9 de setembro de 2018

Blow Out


É quase impossível falar de um filme de Brian De Palma sem referir influências. No caso de Blow Out (1981, visto esta semana em DVD), além de Blow-up (1966), de Antonioni, de que é quase um remake, e das óbvias referências a Hitchcock (que aliás povoam toda a filmografia de De Palma), pode citar-se o magnífico The Conversation (1974), de Coppola, bem como a riquíssima tradição de filmes policiais de série B. Os actores, com a possível excepção de John Travolta (igual a si mesmo), adoptam um tom distanciado e exagerado, como se mais interessados em encarnar personagens típicas do film noir do que personagens dos anos oitenta. No argumento, com um técnico de som como protagonista, notam-se ainda ecos do caso Watergate e do escândalo de Chappaquidick, que marcou para sempre a carreira do senador Ted Kennedy: Jack Terry (Travolta) testemunha um acidente de automóvel onde morre um político famoso, captando por acaso o som deste acontecimento, e convence-se de que se tratou de homicídio. O que é notável, neste como noutros filmes de De Palma, é a maneira como este cineasta assume as influências de forma explícita, frequentemente ao nível do pastiche, sem por isso deixar de produzir uma obra original, poderosa e pessoal.

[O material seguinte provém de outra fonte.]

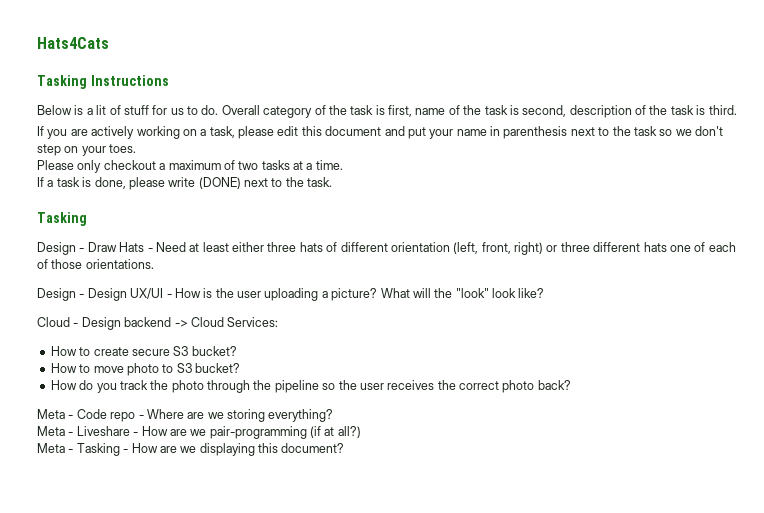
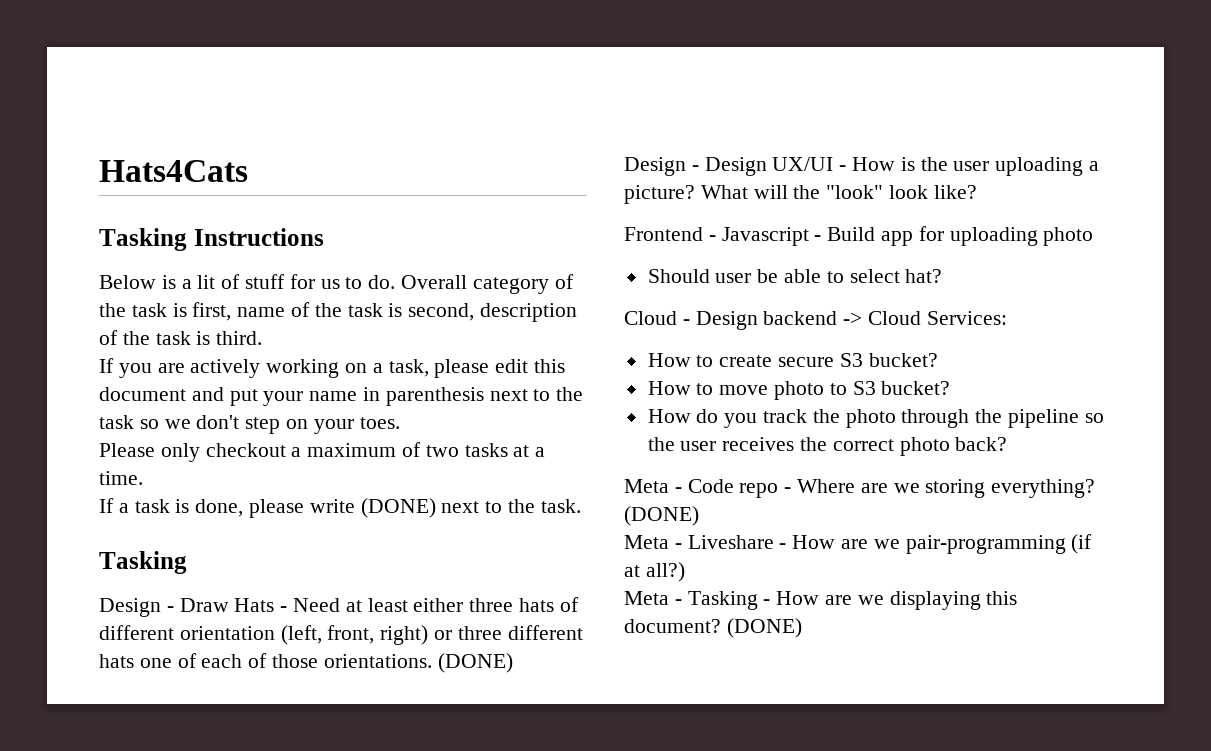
(154, 264) none -> [437,653,513,673] (DONE)
(545, 293) none -> [624,226,1094,246] [647,269,943,283] // Frontend - Javascript - Build app for uploading photo // Should user be able to select hat?
(334, 415) none -> [624,506,699,526] (DONE)
(345, 448) none -> [726,618,802,638] (DONE)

O filme funciona em mais do que um nível: além de ser um thriller político filmado com dinamismo e competência, e de explorar aspectos técnicos com uma inteligência rara (as cenas que mostram Jack a gravar, reproduzir e sincronizar os sons são extraordinárias), Blow Out pode ser visto como uma reflexão sobre a capacidade de aceder à verdade dos factos, a posteriori, através da manipulação e harmonização de registos audiovisuais – ou seja, enquanto reflexão sobre o cinema. O espectador é livre de navegar entre estes diversos patamares. Acima de tudo, Blow Out, que pode ser visto como uma charneira entre a fase mais livre, inventiva e delirante da filmografia de De Palma e um período mais alinhado com os cânones de Hollywood (a partir de Scarface, de 1983), é, como aliás é comum aos filmes mais interessantes deste realizador, o retrato de uma obsessão, neste caso a obsessão por convencer o mundo de uma verdade incómoda. O facto de a versão de Jack ser a que corresponde à realidade não torna a sua obsessão menos doentia e perturbadora, e essa é mais uma das façanhas deste filme.